THE TASK
The records that follow are to be printed exactly, with no images.

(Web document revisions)
== Segment start ==
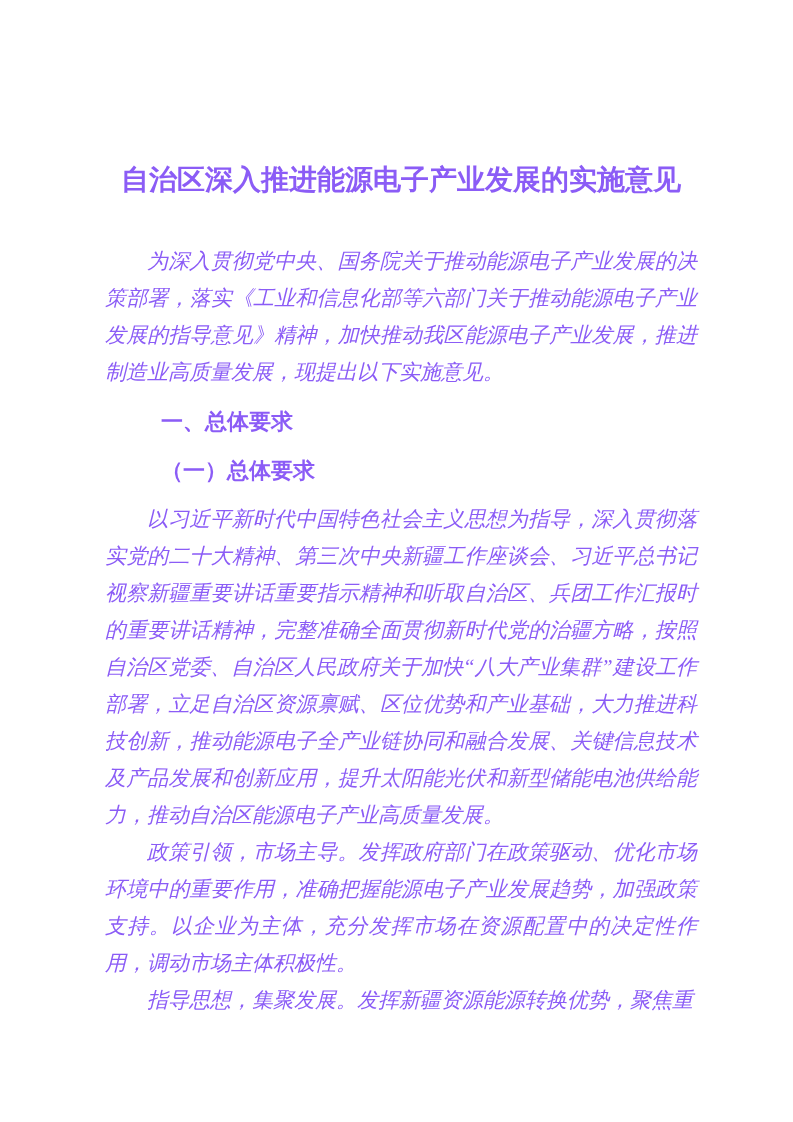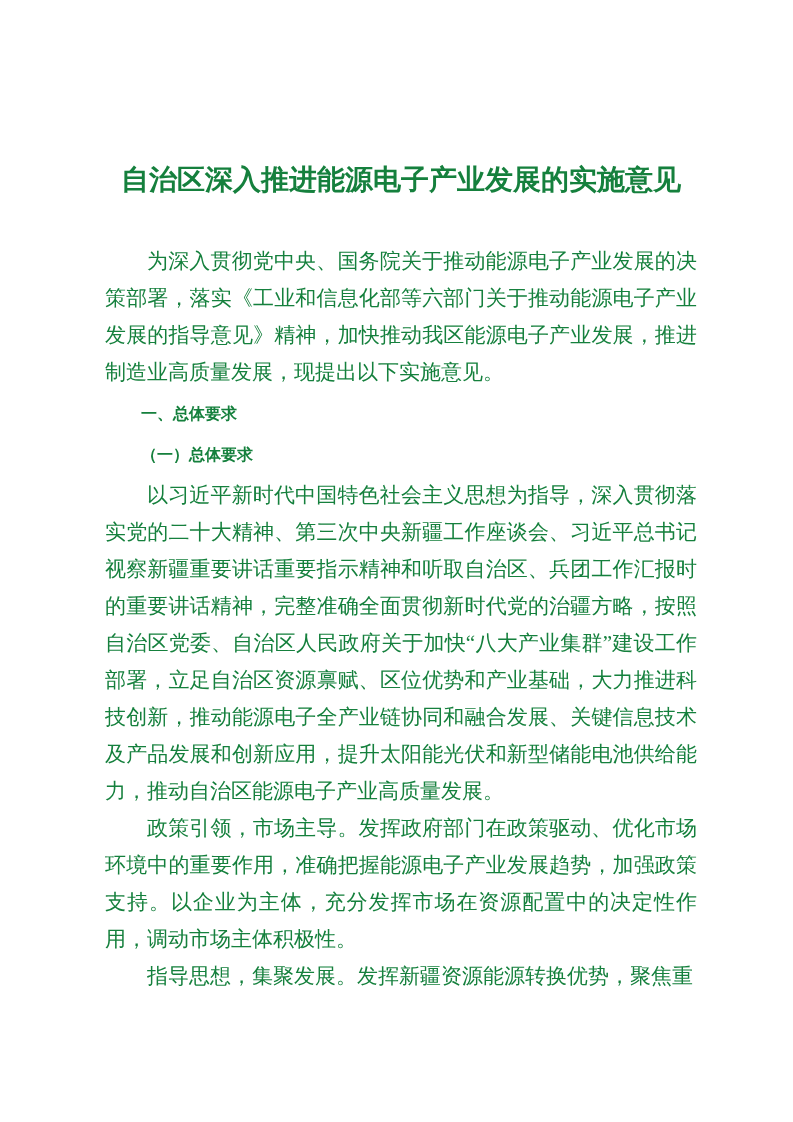--- a/index.html
+++ b/index.html
@@ -13,7 +13,7 @@
     height: 1122px;
     margin: 0;
     background: #ffffff;
-    color: #15803d;
+    color: #8b5cf6;
     box-sizing: border-box;
     padding: 158px 96px 0 105px;
     overflow: hidden;

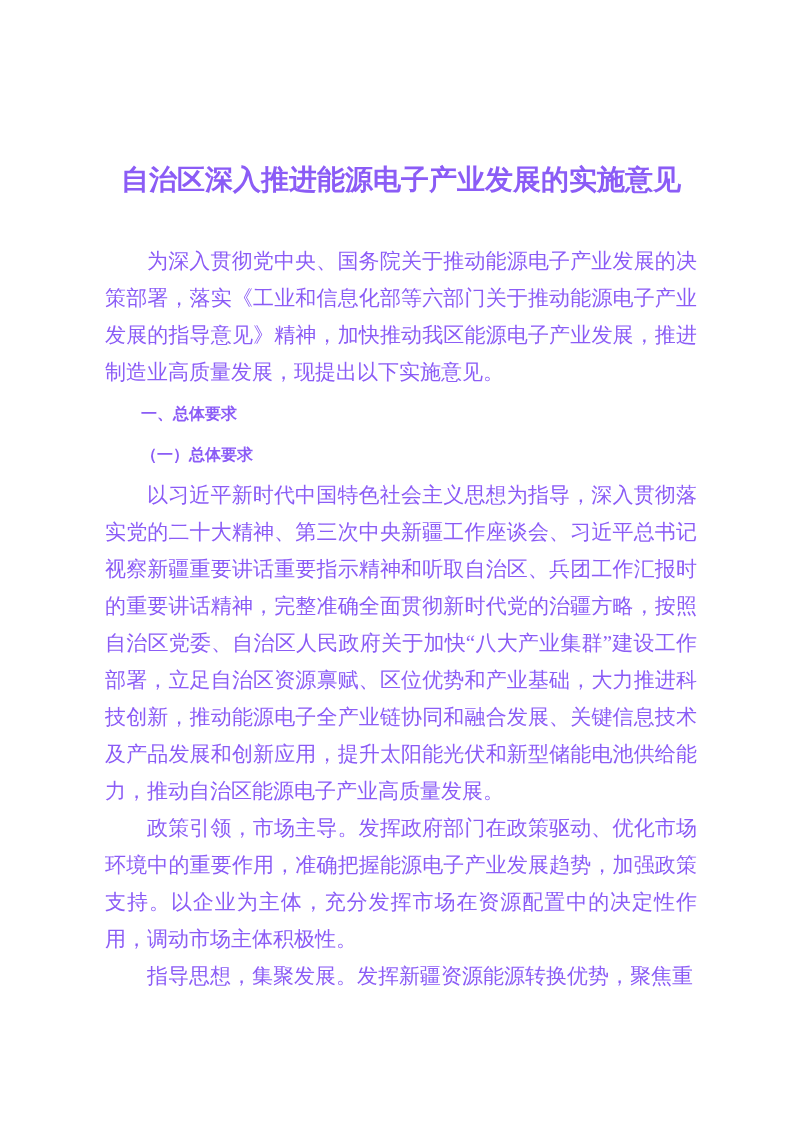--- a/index.html
+++ b/index.html
@@ -35,6 +35,7 @@
     text-align: justify;
     text-indent: 2em;
     margin: 0;
+    font-style: italic;
   }
   .heading {
     font-family: "Liberation Sans", "DejaVu Sans", sans-serif;

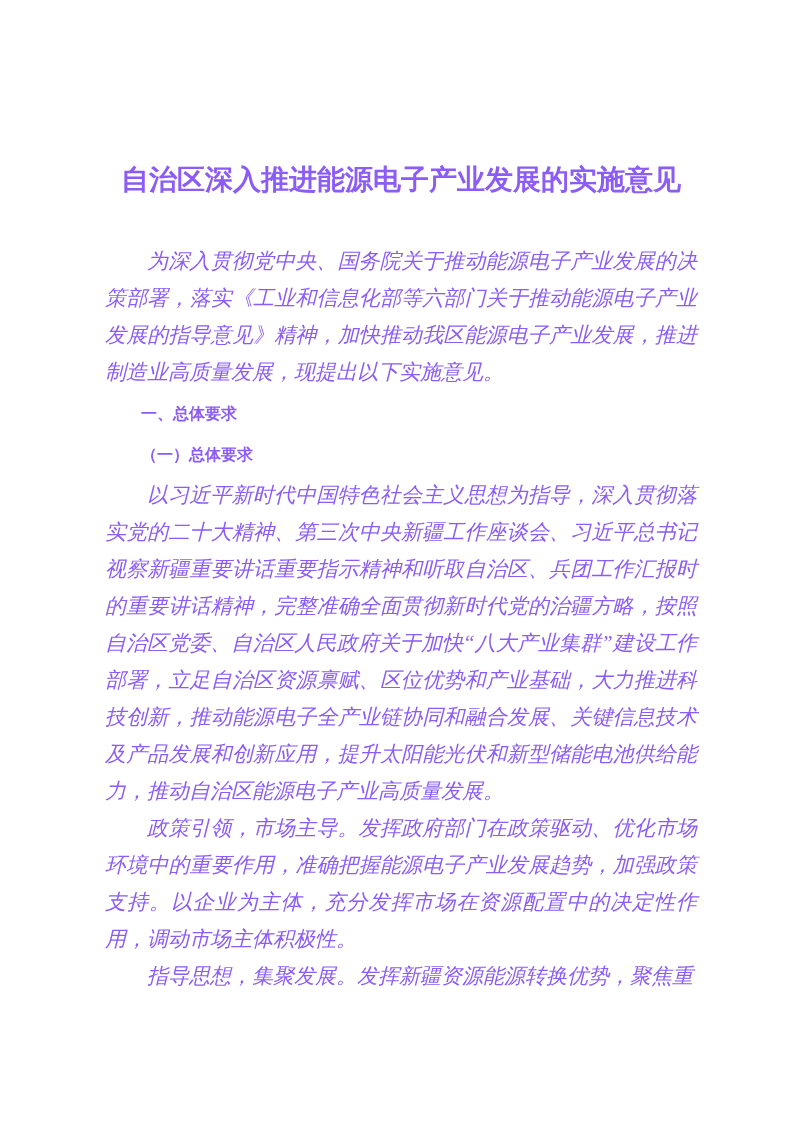--- a/index.html
+++ b/index.html
@@ -40,10 +40,10 @@
   .heading {
     font-family: "Liberation Sans", "DejaVu Sans", sans-serif;
     font-weight: 700;
-    font-size: 16px;
+    font-size: 22px;
     line-height: 37px;
     text-indent: 2em;
-    margin: 4px;
+    margin: 12px;
   }
 </style>
 </head>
== Segment end ==
WORKED SOLUTION
--- a/index.html
+++ b/index.html
@@ -13,7 +13,7 @@
     height: 1122px;
     margin: 0;
     background: #ffffff;
-    color: #15803d;
+    color: #8b5cf6;
     box-sizing: border-box;
     padding: 158px 96px 0 105px;
     overflow: hidden;

--- a/index.html
+++ b/index.html
@@ -35,6 +35,7 @@
     text-align: justify;
     text-indent: 2em;
     margin: 0;
+    font-style: italic;
   }
   .heading {
     font-family: "Liberation Sans", "DejaVu Sans", sans-serif;

--- a/index.html
+++ b/index.html
@@ -40,10 +40,10 @@
   .heading {
     font-family: "Liberation Sans", "DejaVu Sans", sans-serif;
     font-weight: 700;
-    font-size: 16px;
+    font-size: 22px;
     line-height: 37px;
     text-indent: 2em;
-    margin: 4px;
+    margin: 12px;
   }
 </style>
 </head>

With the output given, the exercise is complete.